Every Bad, l’album de Porridge Radio s’était imposé comme l’un des plus marquants de l’année 2020. On attendait donc avec impatience le fameux « retour à la normale » des concerts pour pouvoir juger sur pièces, en live, de ce groupe si prometteur. Leur ouverture du concert de IDLES à l’Elysée Montmartre ne nous avait pas déçus, mais ce premier VRAI concert à la Boule Noire était véritablement l’épreuve du feu pour Dana Margolin et son groupe.

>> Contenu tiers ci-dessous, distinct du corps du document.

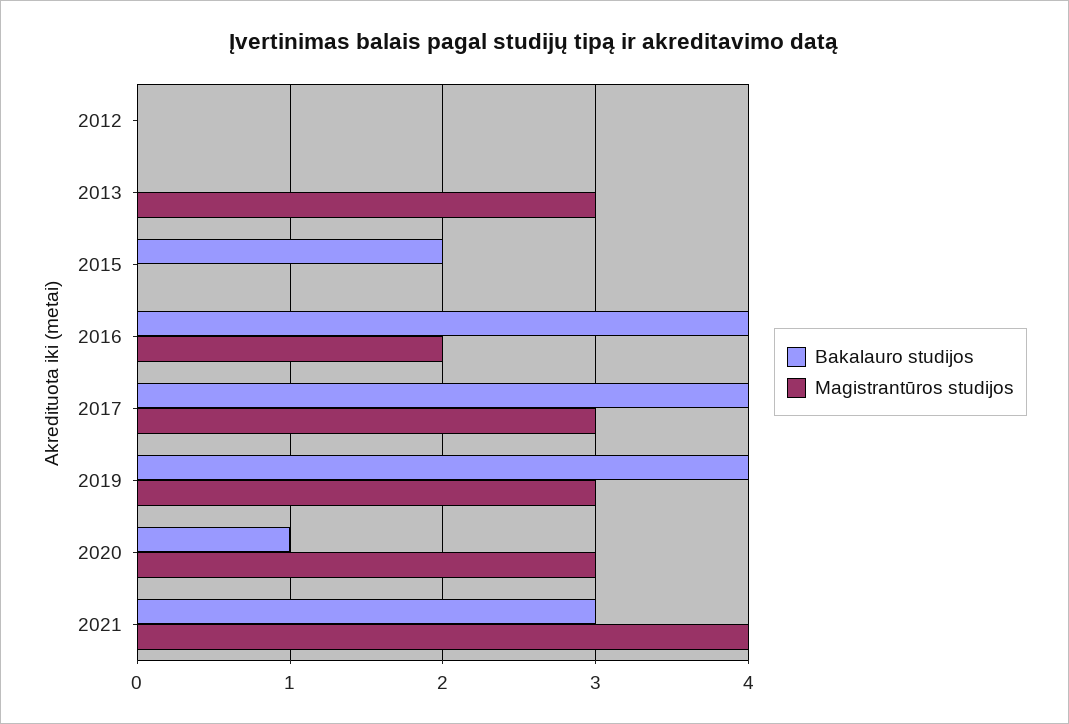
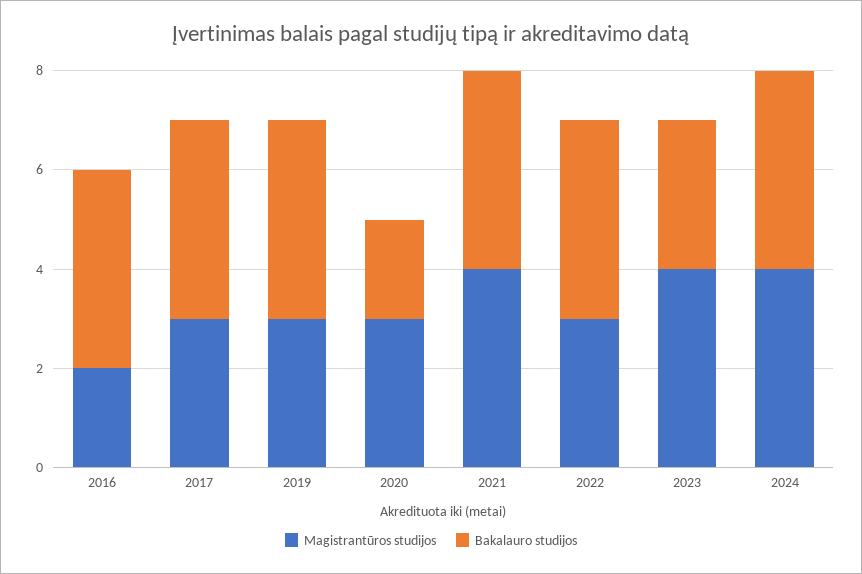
Bakalauro studijos, 2012: 0 -> none
Magistrantūros studijos, 2012: 0 -> none
Bakalauro studijos, 2013: 0 -> none
Magistrantūros studijos, 2013: 3 -> none
Bakalauro studijos, 2015: 2 -> none
Magistrantūros studijos, 2015: 0 -> none
Bakalauro studijos, 2020: 1 -> 2
Bakalauro studijos, 2021: 3 -> 4
Magistrantūros studijos, 2022: none -> 3
Bakalauro studijos, 2022: none -> 4
Magistrantūros studijos, 2023: none -> 4
Bakalauro studijos, 2023: none -> 3
Magistrantūros studijos, 2024: none -> 4
Bakalauro studijos, 2024: none -> 4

20h : Flora Hibberd est une jeune femme qui se présente comme de nationalité anglaise (« comme Porridge Radio… ») et vivant à Paris. Et elle nous offre 35 minutes intensément poétiques, avec de très beaux textes mis en musique de manière plutôt minimale, un peu à la manière d’une Aldous Harding. La voix de Flora, grave et riche fait beaucoup dans la force des images transmises, par exemple dans un Crater Lake assez saisissant. On pourra regretter une certaine uniformité des atmosphères, qui finit par user un peu notre intérêt. Jusqu’à un final plus vigoureux, avec Headlights, qui démontre par l’absurde le besoin de secouer un peu cette musique pour qu’elle soit encore plus belle.

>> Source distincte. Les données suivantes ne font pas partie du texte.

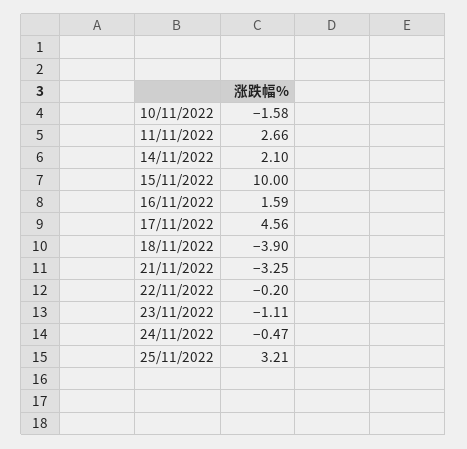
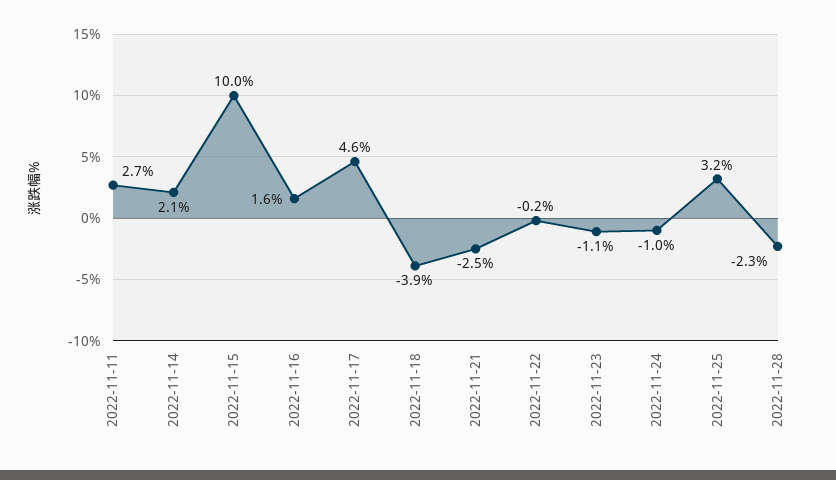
10/11/2022: -1.58 -> none
21/11/2022: -3.25 -> -2.5
24/11/2022: -0.47 -> -1
2022-11-28: none -> -2.3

21h : si nos chouchous de Porridge Radio nous avaient fait bonne impression en première partie de IDLES, nous pressentions que, en tête d’affiche, dans une salle plus intime comme celle de la Boule Noire, le groupe serait encore plus impressionnant, à la hauteur de son magnifique Every Bad. Et nous avions raison ! Une trop courte heure plus tard, nous ressortiront éblouis et bouleversés de la plus forte décharge émotionnelle ressentie depuis longtemps.
En fait, dès l’ouverture de Born Confused avec son final ascendant (« Thank you for leaving me, Thank you for making me happy ! », répété comme un mantra enragé), c’était gagné ! Et la suite, succession quasi ininterrompue de moments forts extraits de Every Bad ou annonciateurs du prochain album, Waterslide, Diving Board, Ladder to the Sky, dont la sortie est prévue pour mai, n’a presque jamais laisser retomber la tension.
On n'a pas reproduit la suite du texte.